Finding the “default”

I first run Bright Memory: Infinite Ray tracing for at least 30 minutes while logging the data via GPU-Z. You can also run the Port Royal or Timespy Extreme stress test in 3DMark. The idea is to put as much load on the card as possible.

Since every card is different I will mainly show you how to do it on your own card. The actual values can differ between cards.

After you run the stress test for about 30 minutes you can pick out the average voltage and the average GPU clock that is recorded. In my case I got a average clocksped of 1805 MHz with spikes up towards 1860 Mhz. A bit lower IMHO but that is what I got here. The average voltage was around 960 mV.

Time to increase

Next it is time to start up MSI Afterburner.

We want to use the Curve Editor which can be started either via the button in the Voltage area or via cntrl-F.  This shows you the clock frequency at various voltages.

What you want to do is choose a lower voltage than the one you saw in GPU-Z and then set the frequency to the value you saw when running GPU-Z earlier. From what I’ve read you can set the voltage around 800 – 900 mV for the RTC 3080 and 750 – 800 mV for the RTX 3090. In the end you should set the volate to a value, test it with stress test-software, if it works possibly lower it a bit more and so on.

I choose first to set the voltage to 825 mV.

To do this click on the dot on the curve at the voltage you want.

Drag the dot to the frequency you want. In my case I settled on 1815 MHz.

Lock the voltage and frequency with the key : L. Then switch to the regular Afterburner-window and click APPLY.

Now it is time to run the stress test again. If the card can handle this, you can either increase the frequency a bit to get more out at the same voltage or you can choose to lower the voltage a step with the same frequency. What-ever you do, you need to re-test after each change which can take some time.

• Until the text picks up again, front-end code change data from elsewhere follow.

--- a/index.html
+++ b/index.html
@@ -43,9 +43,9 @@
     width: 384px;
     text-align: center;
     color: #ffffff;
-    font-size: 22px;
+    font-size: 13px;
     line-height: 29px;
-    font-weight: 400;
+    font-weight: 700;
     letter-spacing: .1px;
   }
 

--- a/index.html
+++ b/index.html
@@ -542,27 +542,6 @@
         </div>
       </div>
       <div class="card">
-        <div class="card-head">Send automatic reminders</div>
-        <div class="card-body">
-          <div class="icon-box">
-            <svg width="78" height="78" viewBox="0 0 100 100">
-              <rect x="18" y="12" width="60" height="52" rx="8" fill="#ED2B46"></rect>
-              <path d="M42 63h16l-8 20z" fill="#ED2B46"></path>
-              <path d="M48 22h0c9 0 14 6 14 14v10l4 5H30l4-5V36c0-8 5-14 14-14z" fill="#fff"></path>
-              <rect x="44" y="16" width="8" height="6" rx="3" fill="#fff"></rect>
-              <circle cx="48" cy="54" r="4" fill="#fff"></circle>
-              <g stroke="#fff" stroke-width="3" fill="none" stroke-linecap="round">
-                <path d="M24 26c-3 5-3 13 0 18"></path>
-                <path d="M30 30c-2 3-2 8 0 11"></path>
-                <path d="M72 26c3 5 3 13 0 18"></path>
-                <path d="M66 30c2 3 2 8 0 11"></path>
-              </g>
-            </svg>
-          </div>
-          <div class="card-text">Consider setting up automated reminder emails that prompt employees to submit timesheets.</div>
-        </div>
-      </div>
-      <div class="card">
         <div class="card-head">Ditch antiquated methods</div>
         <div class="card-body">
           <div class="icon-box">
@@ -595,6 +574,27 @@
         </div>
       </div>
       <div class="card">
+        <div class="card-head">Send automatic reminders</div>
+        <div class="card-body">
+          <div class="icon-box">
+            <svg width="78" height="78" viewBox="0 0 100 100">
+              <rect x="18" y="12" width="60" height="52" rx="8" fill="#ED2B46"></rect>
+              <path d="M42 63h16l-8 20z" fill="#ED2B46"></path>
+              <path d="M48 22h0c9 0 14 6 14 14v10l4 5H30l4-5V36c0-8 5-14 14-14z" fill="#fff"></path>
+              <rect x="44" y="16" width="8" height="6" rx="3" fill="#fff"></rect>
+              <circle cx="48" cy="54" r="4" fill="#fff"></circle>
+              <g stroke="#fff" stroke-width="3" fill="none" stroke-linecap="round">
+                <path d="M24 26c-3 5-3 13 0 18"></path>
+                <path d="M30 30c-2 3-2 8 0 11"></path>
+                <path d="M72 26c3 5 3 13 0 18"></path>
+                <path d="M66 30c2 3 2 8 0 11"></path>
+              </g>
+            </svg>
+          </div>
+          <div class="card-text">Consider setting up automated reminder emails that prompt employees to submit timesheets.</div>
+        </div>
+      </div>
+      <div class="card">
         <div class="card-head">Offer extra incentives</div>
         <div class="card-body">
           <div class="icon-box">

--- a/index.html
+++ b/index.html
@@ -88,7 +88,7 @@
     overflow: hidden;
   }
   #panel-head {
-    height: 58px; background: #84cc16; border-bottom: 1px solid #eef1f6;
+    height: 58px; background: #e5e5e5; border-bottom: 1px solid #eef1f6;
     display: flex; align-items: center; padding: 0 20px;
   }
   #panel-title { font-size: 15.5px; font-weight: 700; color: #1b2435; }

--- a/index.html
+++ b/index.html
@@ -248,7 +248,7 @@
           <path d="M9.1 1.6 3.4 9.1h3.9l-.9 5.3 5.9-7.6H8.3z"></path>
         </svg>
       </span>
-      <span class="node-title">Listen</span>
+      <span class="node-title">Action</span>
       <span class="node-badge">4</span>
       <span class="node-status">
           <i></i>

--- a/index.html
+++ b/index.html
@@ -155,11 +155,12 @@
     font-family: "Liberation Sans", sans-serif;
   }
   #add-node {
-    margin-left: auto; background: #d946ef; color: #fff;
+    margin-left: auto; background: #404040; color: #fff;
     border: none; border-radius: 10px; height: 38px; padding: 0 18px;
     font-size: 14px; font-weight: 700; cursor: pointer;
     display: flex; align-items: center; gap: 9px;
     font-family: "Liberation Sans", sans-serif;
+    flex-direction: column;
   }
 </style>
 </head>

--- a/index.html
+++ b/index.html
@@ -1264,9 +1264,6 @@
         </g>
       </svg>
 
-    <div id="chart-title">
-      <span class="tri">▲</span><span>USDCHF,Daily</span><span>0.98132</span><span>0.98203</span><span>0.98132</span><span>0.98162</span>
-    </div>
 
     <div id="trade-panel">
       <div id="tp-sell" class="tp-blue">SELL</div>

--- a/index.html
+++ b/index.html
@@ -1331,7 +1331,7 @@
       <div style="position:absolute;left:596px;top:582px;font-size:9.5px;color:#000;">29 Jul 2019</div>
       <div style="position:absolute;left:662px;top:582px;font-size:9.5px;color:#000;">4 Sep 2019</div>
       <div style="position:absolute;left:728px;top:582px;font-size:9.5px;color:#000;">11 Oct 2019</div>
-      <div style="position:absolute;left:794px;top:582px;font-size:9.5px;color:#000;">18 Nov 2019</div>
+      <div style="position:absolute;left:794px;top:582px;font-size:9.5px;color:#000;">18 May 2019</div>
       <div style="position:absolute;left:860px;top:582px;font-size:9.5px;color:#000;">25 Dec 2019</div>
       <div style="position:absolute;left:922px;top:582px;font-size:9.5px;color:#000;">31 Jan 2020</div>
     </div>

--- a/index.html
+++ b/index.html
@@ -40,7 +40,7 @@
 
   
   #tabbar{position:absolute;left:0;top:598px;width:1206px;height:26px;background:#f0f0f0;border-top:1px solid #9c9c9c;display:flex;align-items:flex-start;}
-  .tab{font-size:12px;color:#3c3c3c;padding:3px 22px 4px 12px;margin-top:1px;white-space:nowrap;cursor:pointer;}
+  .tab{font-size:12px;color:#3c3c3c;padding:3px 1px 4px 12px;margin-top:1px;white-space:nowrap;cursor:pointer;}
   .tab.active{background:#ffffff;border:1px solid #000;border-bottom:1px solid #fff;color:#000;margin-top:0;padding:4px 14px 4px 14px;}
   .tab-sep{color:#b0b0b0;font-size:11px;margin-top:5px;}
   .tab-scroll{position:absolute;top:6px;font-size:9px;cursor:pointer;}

When you find the voltage/frequency you like it is time to test with some games just to make sure that you get a good result. If you loose to much performance, increase frequency and voltage a step and try again.

Done! Now what?

Right now the card runs at the high frequency and voltage all the time. We of course do not want this so now it is time to create a better curve that will allow the card to clock down but still not go over the set voltage.

Reset everything and then start by lowering the clock frequency about 250 -280 MHz. I’ve seen some suggest doing this before starting to do the undervoltning but it seems you can do this afterwards also.

Now go into the curve editor again.

As you can see the whole curve is now further down. Select the volate and frequency you decided on.

Do NOT press control-L, instead just switch to the main MSI Afterburner window and press APPLY. Now the curve will allow the card to clock down when not under load while making sure it does not go over the clock frequency or voltage when the card us fully used.

Remember to save these settings in MSI Afterburner. You do this by clicking the Save-icon and selecint one of the slots in the right side.